Locate the line that contains "letter-spacing: 0.2px;", then copy it and all later lines of the data below exactly, through the last one.

[[ Records shown, beginning ]]

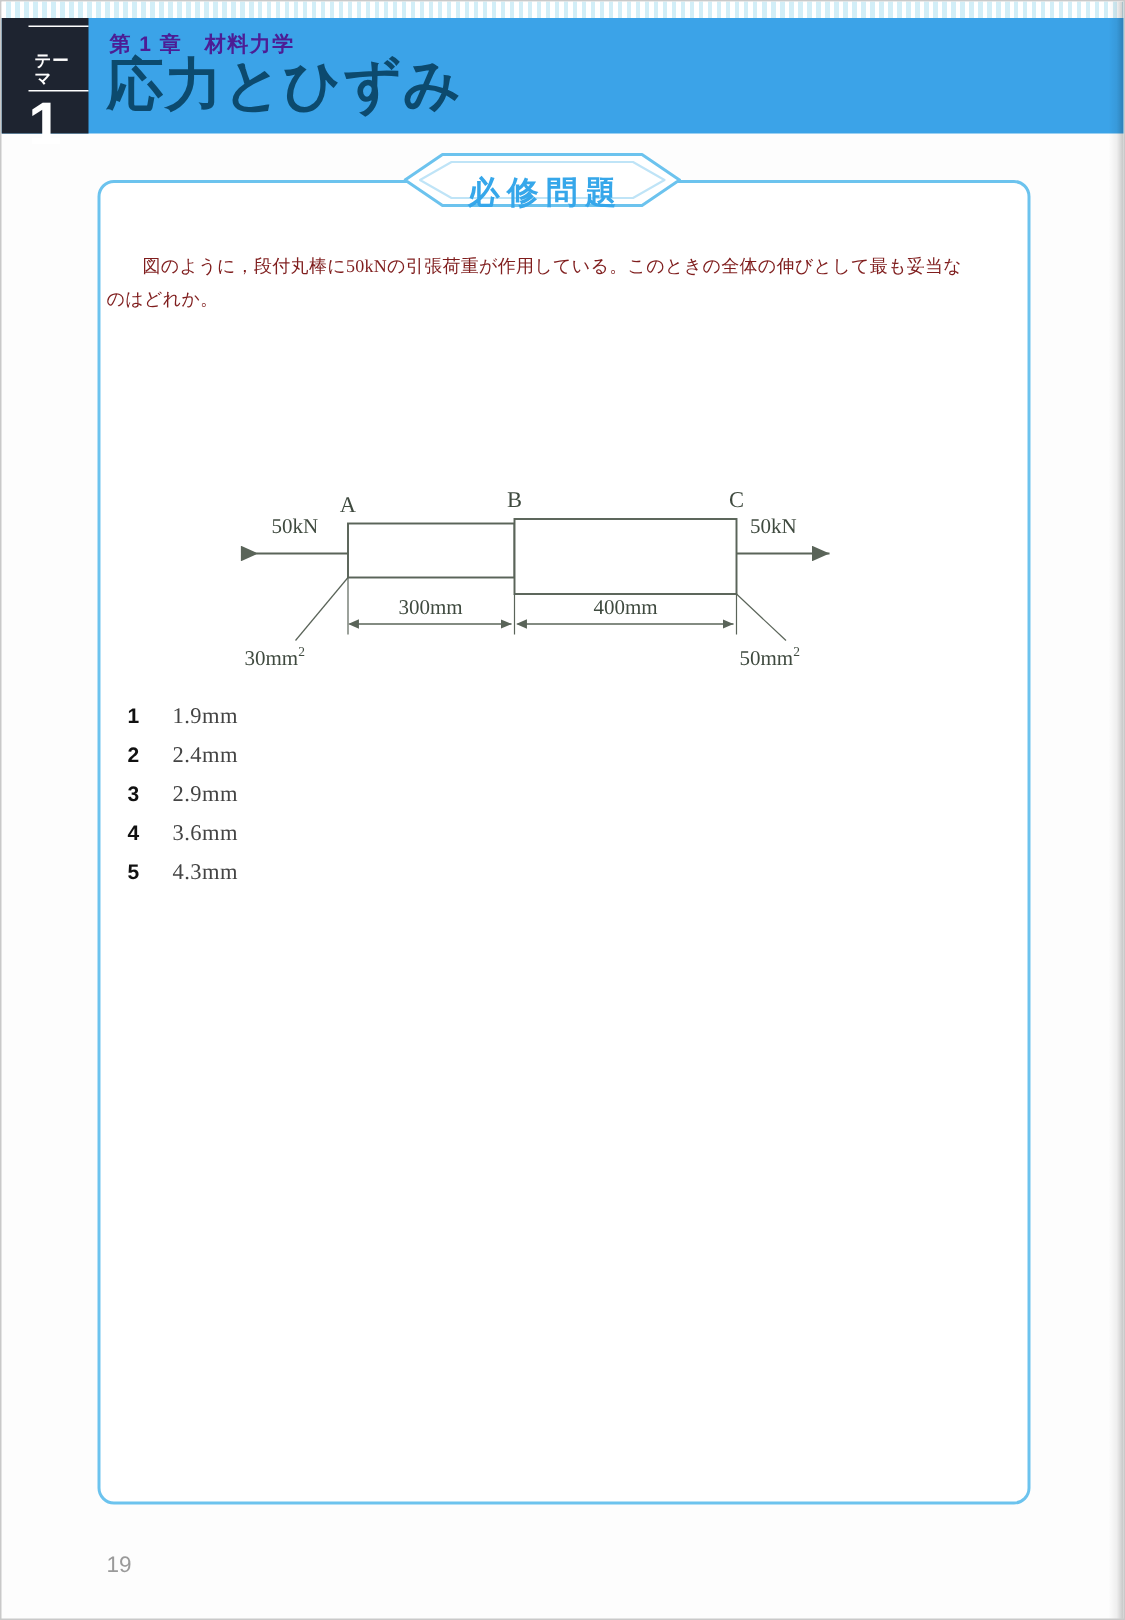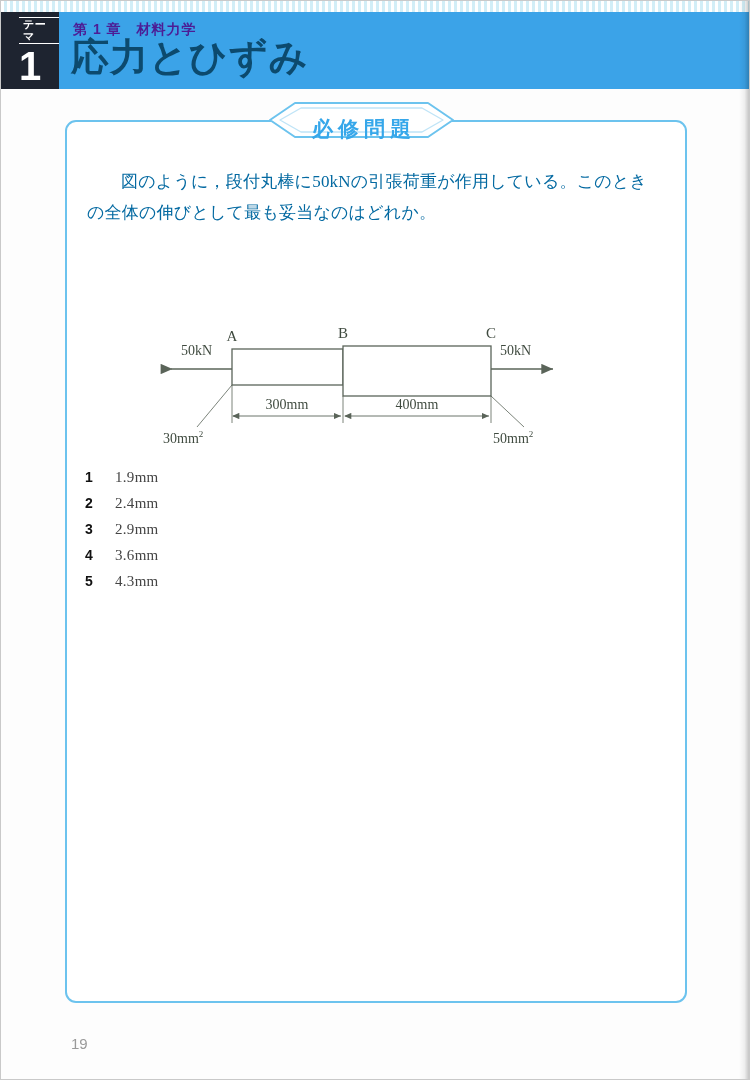--- a/index.html
+++ b/index.html
@@ -67,7 +67,7 @@
     letter-spacing: 0.5px;
     border-bottom: 1.5px solid #ffffff;
     border-top: 1.5px solid #ffffff;
-    padding: 1px 4px 1px 4px;
+    padding: 18px 4px 1px 4px;
     line-height: 1.05;
     margin-left: 18px;
   }

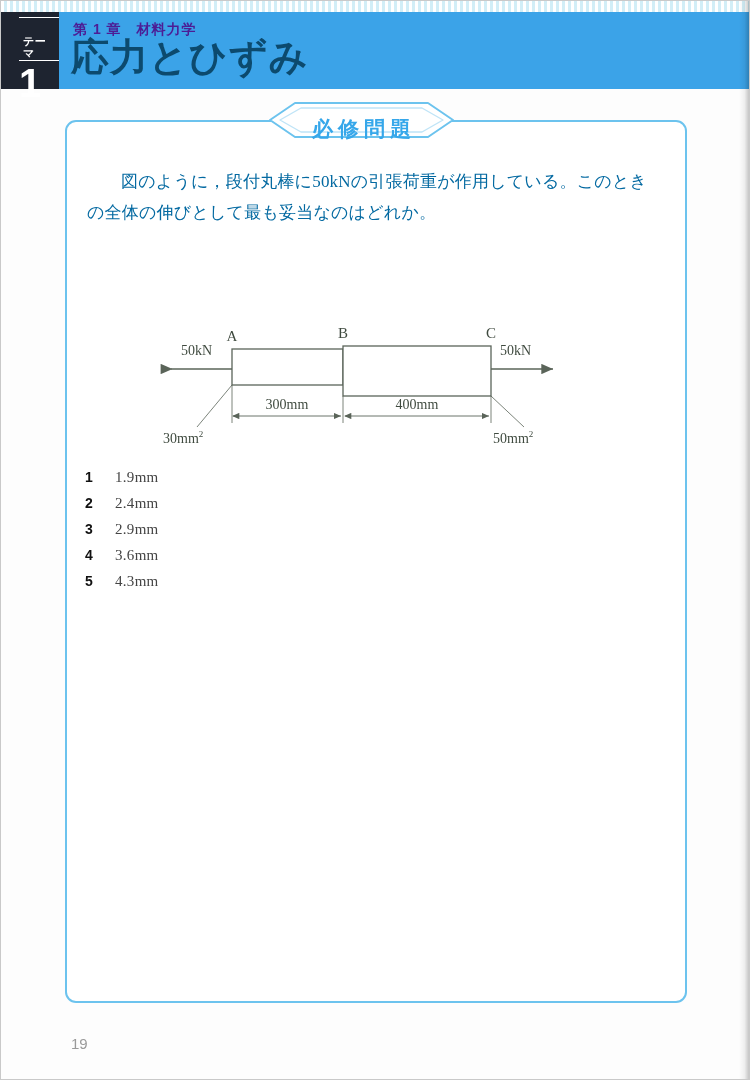--- a/index.html
+++ b/index.html
@@ -139,12 +139,12 @@
   
   #question-text {
     position: absolute;
-    left: 86px; top: 165px;
+    left: 70px; top: 165px;
     width: 576px;
     font-family: "Liberation Serif", serif;
-    font-size: 17px;
+    font-size: 12px;
     line-height: 1.85;
-    color: #0369a1;
+    color: #7f1d1d;
     letter-spacing: 0.2px;
   }
   #question-text p { margin: 0; text-indent: 2em; }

[[ Records shown, end ]]

Exercise answer:
     letter-spacing: 0.2px;
   }
   #question-text p { margin: 0; text-indent: 2em; }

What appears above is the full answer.